Sharing is caring. But it would appear to get more complicated than it is worth.
Nothing new in that and a lesson learnt many years ago.

----------


## erowman

SEO is a constantly changing field and because of this you have to be on the ball all of the time, being willing to change tactics and strategies. Most people know now that content is king and as well as good link building, it should see you do just fine. Make the content relevant and interesting, as well as having good keyword implementation. I read somewhere that the average amount of words on the first page of Google was something like 1870. "Content is King".

----------


## soum500

hello
I earn my living with online blogs, for organic visitors is vital to me. Search engine traffic is targeted, excellent for promoting your service and products.

----------


## workshop

> hello
> I earn my living with online blogs, for organic visitors is vital to me. Search engine traffic is targeted, excellent for promoting your service and products.


This is what I do not understand. The opportunities are endless. Opportunities as rampant as the abuse of all the free resources there are. Yet nothing is ever said or done about the potential to unlock what is an index of possibilities. What we end end up with are smug looks, ho hums and out stretched hands.

Why do we not encourage others to make the mistakes we can all learn from, if we share and actually communicate?
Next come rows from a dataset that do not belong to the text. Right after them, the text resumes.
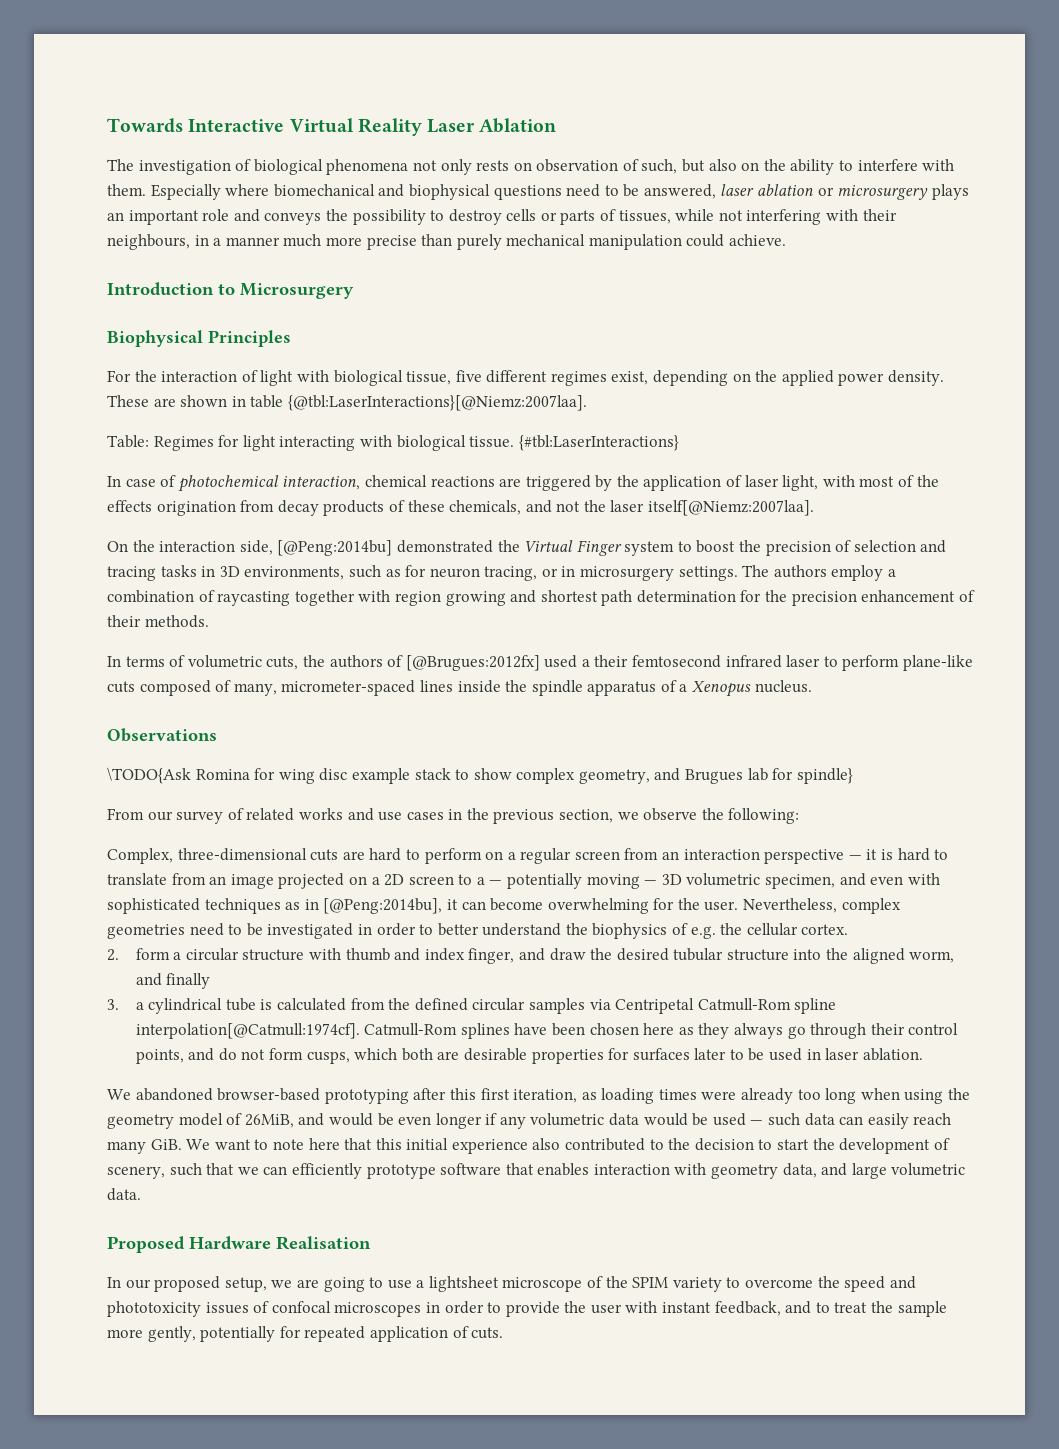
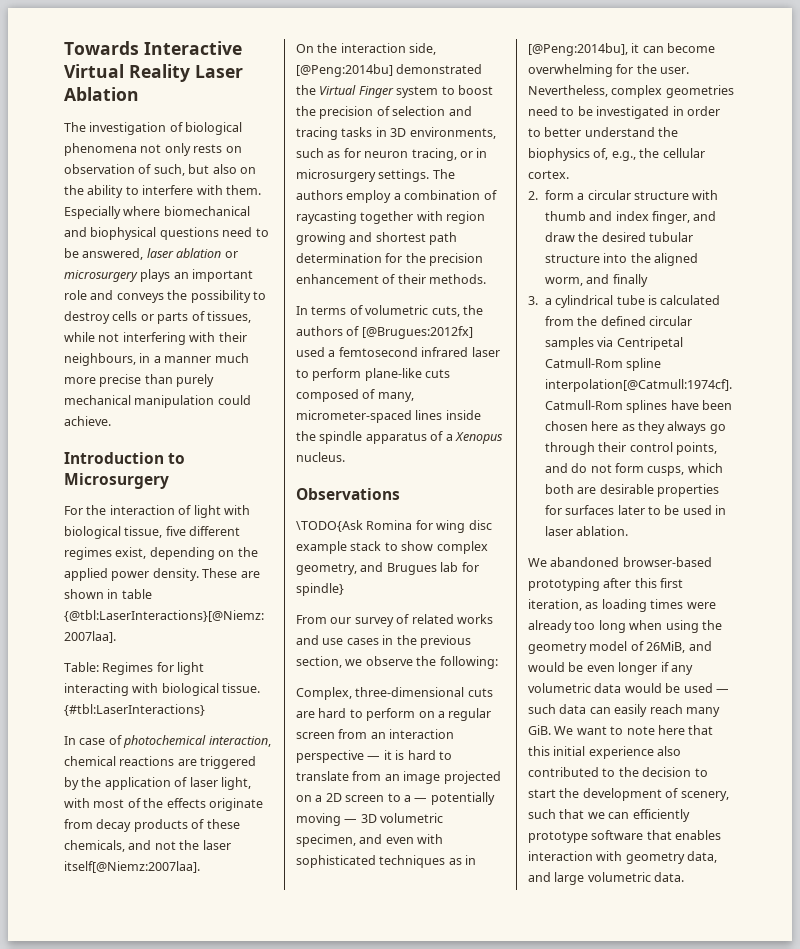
- Biophysical Principles
- In case of photochemical interaction, chemical reactions are triggered by the application of laser light, with most of the effects origination from decay products of these chemicals, and not the laser itself[@Niemz:2007laa].
+ In case of photochemical interaction, chemical reactions are triggered by the application of laser light, with most of the effects originate from decay products of these chemicals, and not the laser itself[@Niemz:2007laa].
- In terms of volumetric cuts, the authors of [@Brugues:2012fx] used a their femtosecond infrared laser to perform plane-like cuts composed of many, micrometer-spaced lines inside the spindle apparatus of a Xenopus nucleus.
+ In terms of volumetric cuts, the authors of [@Brugues:2012fx] used a femtosecond infrared laser to perform plane-like cuts composed of many, micrometer-spaced lines inside the spindle apparatus of a Xenopus nucleus.
- Nevertheless, complex geometries need to be investigated in order to better understand the biophysics of e.g. the cellular cortex.
+ Nevertheless, complex geometries need to be investigated in order to better understand the biophysics of, e.g., the cellular cortex.
- Proposed Hardware Realisation
- In our proposed setup, we are going to use a lightsheet microscope of the SPIM variety to overcome the speed and phototoxicity issues of confocal microscopes in order to provide the user with instant feedback, and to treat the sample more gently, potentially for repeated application of cuts.

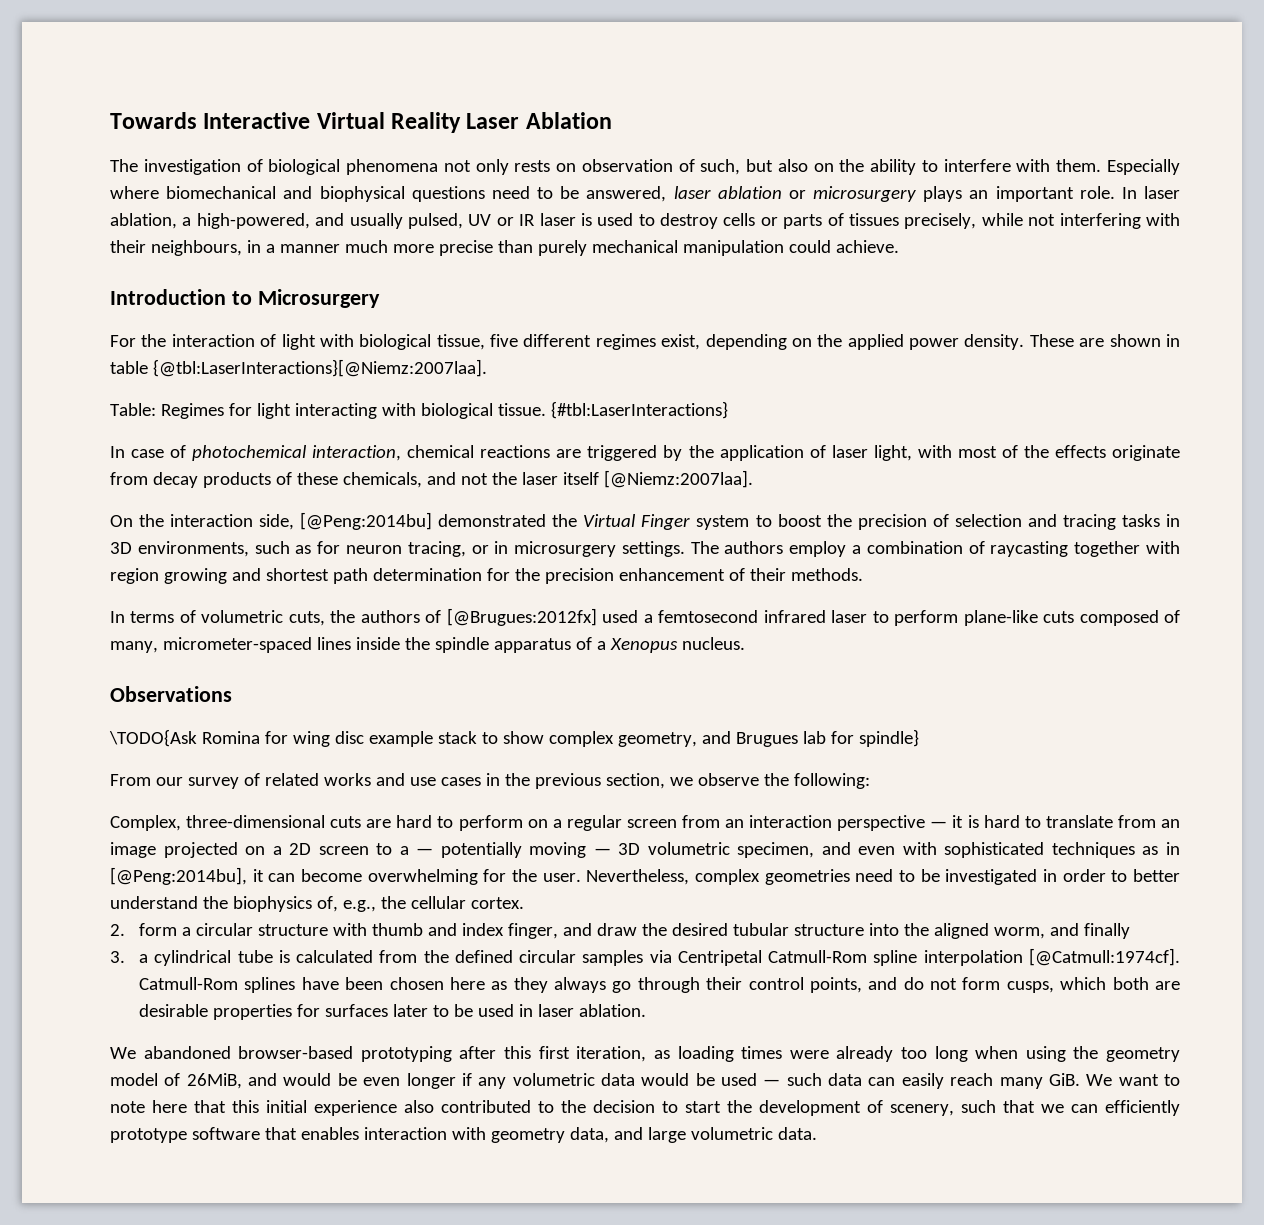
- Especially where biomechanical and biophysical questions need to be answered, laser ablation or microsurgery plays an important role and conveys the possibility to destroy cells or parts of tissues, while not interfering with their neighbours, in a manner much more precise than purely mechanical manipulation could achieve.
+ Especially where biomechanical and biophysical questions need to be answered, laser ablation or microsurgery plays an important role. In laser ablation, a high-powered, and usually pulsed, UV or IR laser is used to destroy cells or parts of tissues precisely, while not interfering with their neighbours, in a manner much more precise than purely mechanical manipulation could achieve.
- In case of photochemical interaction, chemical reactions are triggered by the application of laser light, with most of the effects originate from decay products of these chemicals, and not the laser itself[@Niemz:2007laa].
+ In case of photochemical interaction, chemical reactions are triggered by the application of laser light, with most of the effects originate from decay products of these chemicals, and not the laser itself [@Niemz:2007laa].
- 3. a cylindrical tube is calculated from the defined circular samples via Centripetal Catmull-Rom spline interpolation[@Catmull:1974cf].
+ 3. a cylindrical tube is calculated from the defined circular samples via Centripetal Catmull-Rom spline interpolation [@Catmull:1974cf].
> SEO is a constantly changing field and because of this you have to be on the ball all of the time, being willing to change tactics and strategies. Most people know now that content is king and as well as good link building, it should see you do just fine. Make the content relevant and interesting, as well as having good keyword implementation. I read somewhere that the average amount of words on the first page of Google was something like 1870. "Content is King".


Yes and no. You can get a blank page to rank for uncompetitive key words. And in my mind that is more important than bamboozling an emerging entrepreneur with the need to write and write and write. Not all of us are that confidant. Google understands this and is a lot kinder to potential start-ups than anyone cares to admit. Neither do I agree with need to be constantly changing tactics and strategies. Google is a huge cumbersome beast that takes a long time to digest the mistakes we make. 

I have been disputing this Content is King Thing since 2007 I think.

However I have recently had to change my stance. It is real. Or maybe I should say key word stuffing the title tag is not as effective as it used to be. What I always used to do was to stuff as many key words into the title tag as I could. This because it always used to work. I would then over the course of weeks months and years bleed most of them down into child pages. It always used to work. 

But I recently had experience with a site that was particularly sluggish. After draining the title tag and adding the jumble of key words as content, the pages I worked on bounced back into the search results almost immediately. 

Conclusion?

Admit you are wrong. Sober up. And try to do it right.  :Frown:

----------


## GertH

Wow, completely forgot about this forum until I got an email notification on a response to this thread. Haven't been on here, probably since the last response (which I see is 1 June 2016). Anyway, I agree with you, workshop. The days of keyword / title / meta keyword stuffing is over, it was over about 5+ years ago to be honest.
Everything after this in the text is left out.